Everyone gets too drunk. One person calls their dealer and within five minutes, a man who looks like Inspector Gadget but gayer and with bleached blonde hair, comes up to the table. Apparently he’s selling Molly. I decline because I’ve never taken Molly before and I don’t think this is quite the right time to experiment.
I walk back to my friend’s apartment but get lost and have to call him on my cell phone. The night ends with me cradling a turkey burger and feeling vaguely depressed.
Scene 3
Everyone is just beginning to realize the extent of the damage that was incurred by Hurricane Sandy. Dead bodies are floating in the river by Staten Island. The famed New Jersey boardwalk in Seaside Heights took a hit, people in The Rockaways have limited resources. It’s bad. It’s real bad. Meanwhile, people in Williamsburg are still skipping around, drinking their organic fair-trade coffee and being like “Where is the béchamel sauce on this $15 macaroni and cheese I just ordered?” Williamsburg’s obliviousness and profound commitment to the hipster lifestyle is both refreshing and frustrating.

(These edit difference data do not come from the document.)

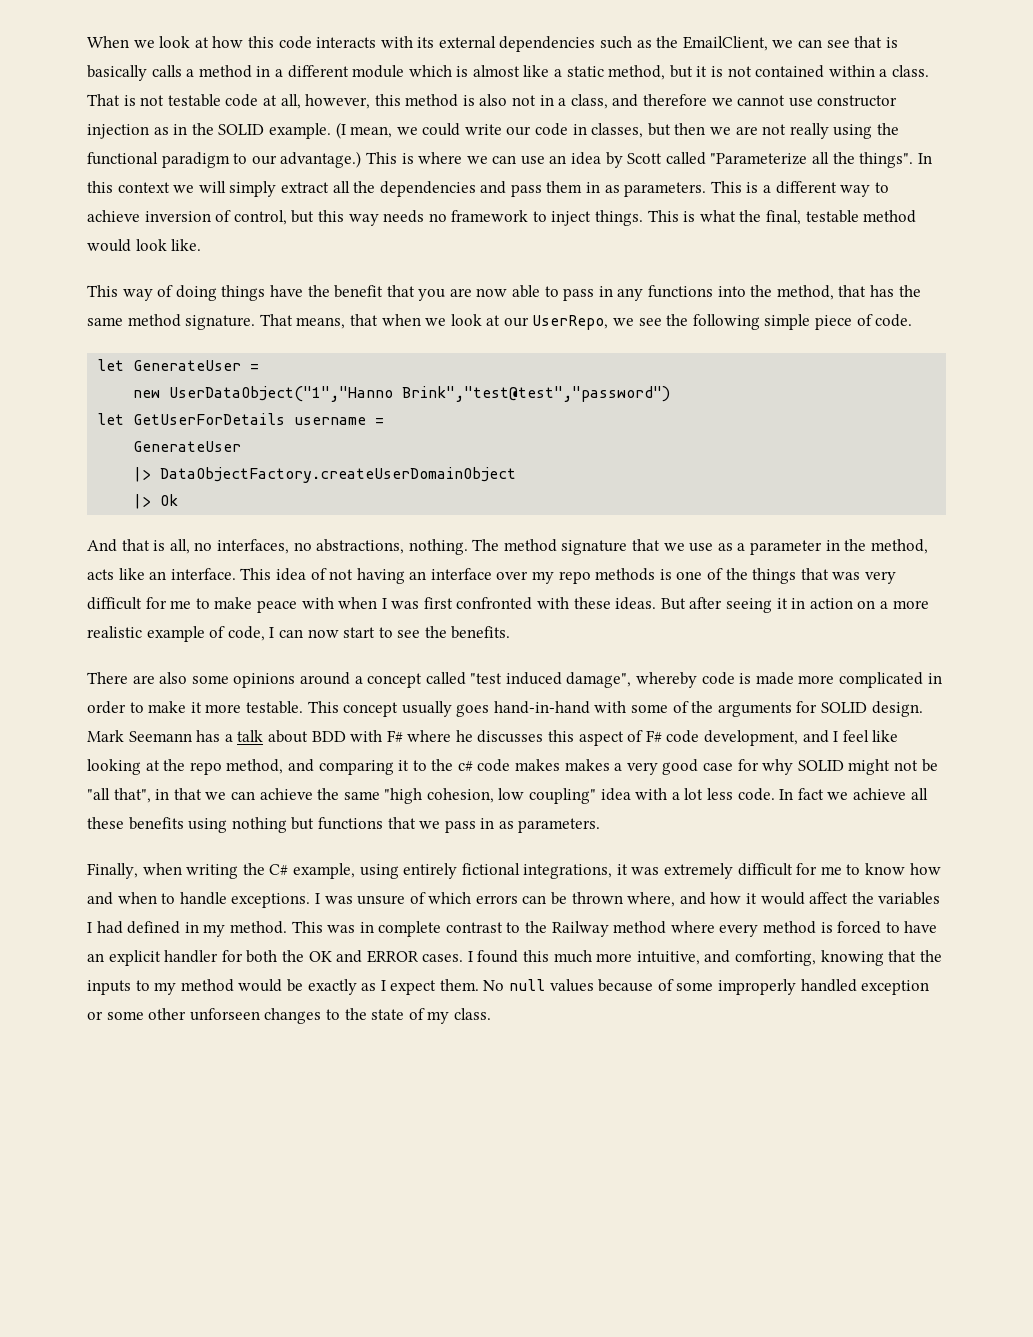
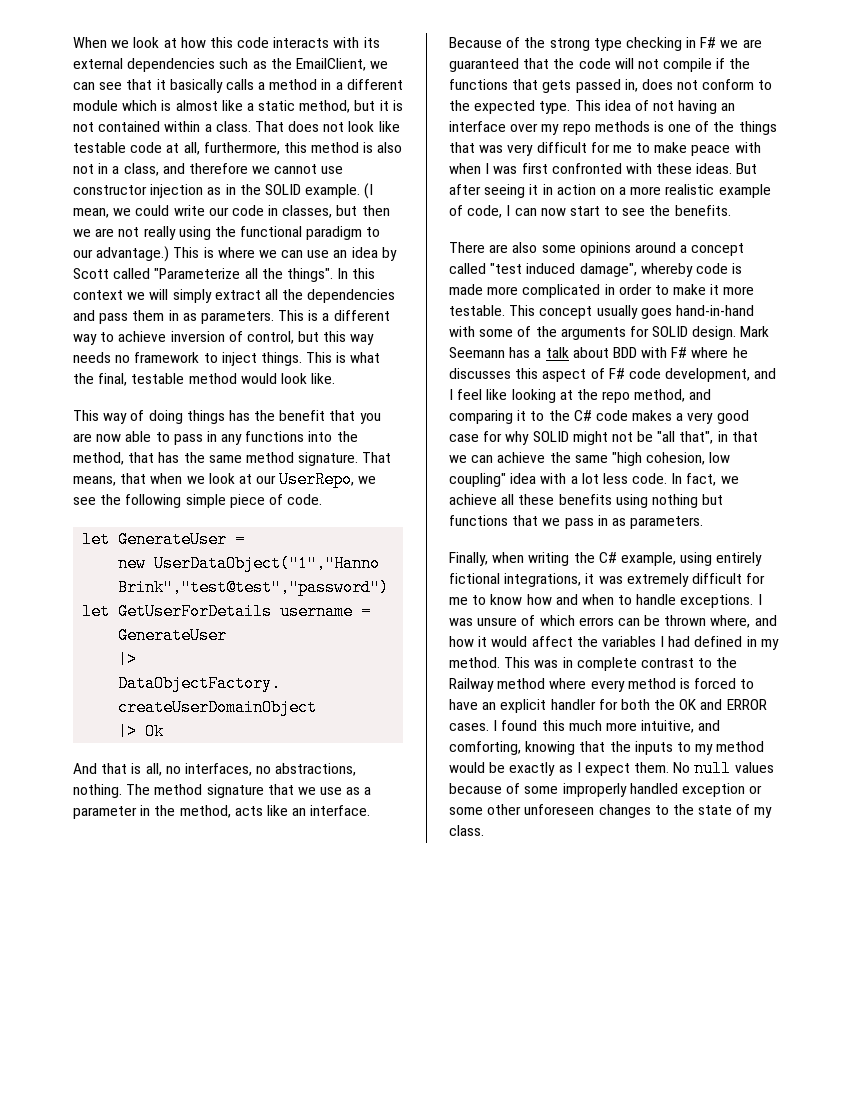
[885,37,898,48] is -> [156,79,166,90] it
[123,95,165,106] is not -> [288,121,400,132] does not look like
[305,94,371,109] however, -> [203,142,280,155] furthermore,
[269,285,303,297] have -> [228,410,250,421] has
(236, 574) none -> [449,37,762,51] [449,58,751,72] [449,79,773,93] [449,100,571,114] Because of the strong type checking in F# we are guaranteed that the code will not compile if the functions that gets passed in, does not conform to the expected type.
[457,760,473,771] c# -> [573,410,592,421] C#
[564,759,610,771] makes -> (673, 415) none
[797,788,824,800] fact -> [686,473,717,486] fact,
[189,1008,260,1021] unforseen -> [524,804,595,815] unforeseen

Regardless, I feel fortunate to be here rather than anywhere else.
Scene 4
My father texts and calls me constantly asking if I’m okay, which makes me wonder if people who don’t live in New York think that the hurricane is still happening. Although his incessant barrage of questions annoy me, it’s better than not being called. My mom has only phoned me once to ask if I was doing alright and a part of me is offended that she’s not sending me frantic misspelled texts like my father is.
Scene 5
I have trouble sleeping every night because my anxiety is through the damn roof. The friend I’m staying with just so happens to have a prescription to Xanax so he feeds me little bars before I go to bed. It works but it leaves my brain feeling like Play-Doh the next day. By the fourth night of me taking it, I decide that I should stop relying on something to go to bed. Subsequently, I barely sleep for the next two nights.
Scene 6
My friend goes out of town and offers me his empty apartment to stay in. I readily accept. I think that the quiet time is going to help quell my anxiety and give me some peace but it doesn’t. In fact, I just feel more depressed and anxious being alone. I wonder WTF is wrong with me. My situation was a best case scenario! I have no right to be upset when people have died or had their homes destroyed. I am an asshole. I am a selfish asshole who’s clearly experiencing some form of survivor’s guilt. My dad calls me and asks how I’m feeling and I break down crying (JK, I don’t cry). I tell him that everything is just so… sad. What has happened to the city is just so sad. I know it goes deeper than that though. The truth is that the hurricane has made everyone go insane. It’s done some emotional voodoo over the residents of New York and no one feels quite normal.
Scene 7
I go to a bar with my ex, get drunk, and we go home together. No sex. Just talking that I don’t remember. I think it was bad though. Slept for three hours and did my walk of shame back to the apartment I was staying in. Is it possible to do a walk of shame when no sex was involved? Yes, I learned during the hurricane. Yes, it is.
Scene 8
I spend the day at my friend’s apartment just sitting and talking. It feels like high school all over again. No one has work because of the hurricane so everyone is just wandering around aimlessly, trying to find something to do. It feels like we’re 16 and I kind of like it.
Scene 9
I shower constantly and somehow always feel dirty. I hear the power went back on in my apartment but I decide to stay an extra night in Brooklyn because part of me is scared to go back and I don’t know why.
Scene 10
I take a cab back to Manhattan. The second I see my apartment, I have to poop, which lets me know that I’m definitely home again. Home bittersweet home.